(Recorded information Opens)

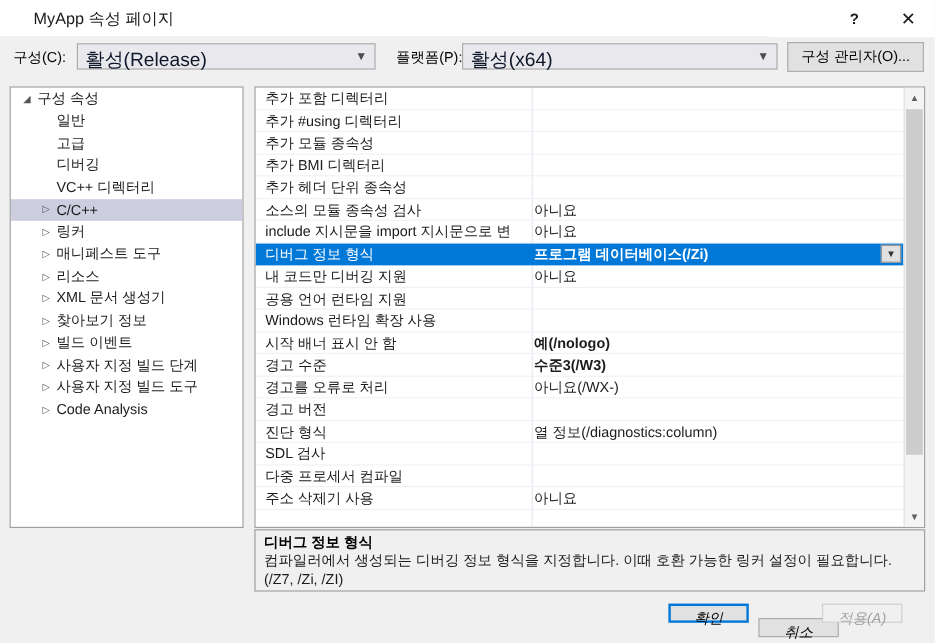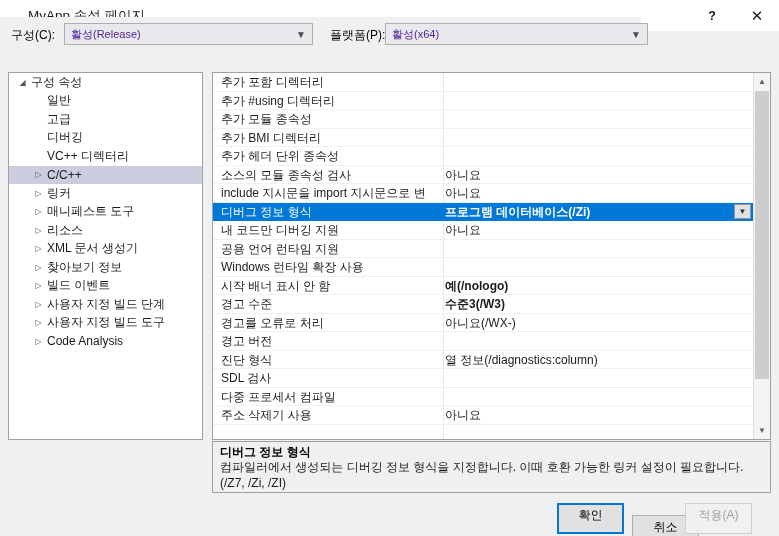--- a/index.html
+++ b/index.html
@@ -58,7 +58,7 @@
   
   .cfg-row {
     position: absolute;
-    left: 0; top: 17px;
+    left: 0; top: 30px;
     width: 641px; height: 34px;
     background: #f0f0f0;
   }

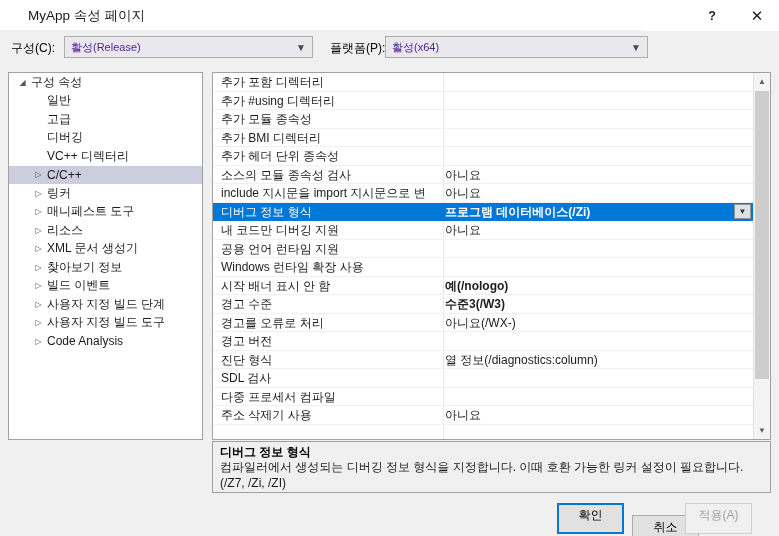--- a/index.html
+++ b/index.html
@@ -83,8 +83,8 @@
   .combo .val {
     position: absolute;
     left: 6px; top: 3px;
-    font-size: 11px;
-    color: #4c1d95;
+    font-size: 16px;
+    color: #0f172a;
     white-space: nowrap;
     overflow: hidden;
   }

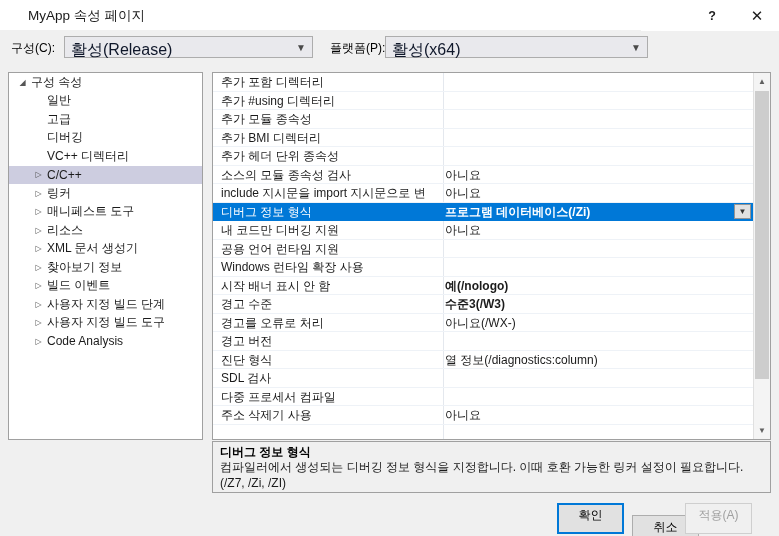--- a/index.html
+++ b/index.html
@@ -322,6 +322,7 @@
       <span class="chev">▼</span>
     </div>
 
+    <div class="btn cfgmgr">구성 관리자(O)...</div>
   </div>
 
   <div class="tree">

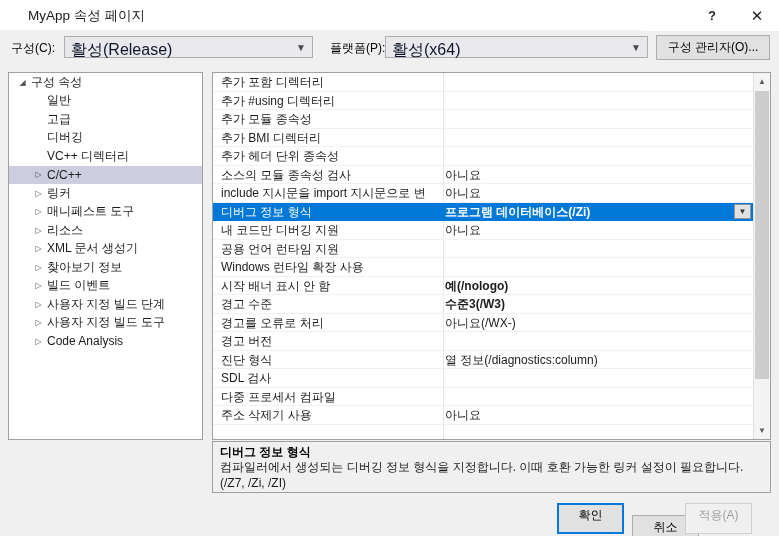--- a/index.html
+++ b/index.html
@@ -281,8 +281,9 @@
   .btn.bottom {
     position: absolute;
     top: 503px;
-    width: 67px; height: 31px;
+    width: 67px; height: 16px;
     line-height: 22px;
+    font-style: italic;
   }
   .btn.ok {
     left: 557px;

(Recorded information Closes)

§ **Task directions**: Your response should be the lines of the entries above that include the string "left".

§ **Written reply**:
-    left: 0; top: 17px;
+    left: 0; top: 30px;
     left: 6px; top: 3px;
     left: 557px;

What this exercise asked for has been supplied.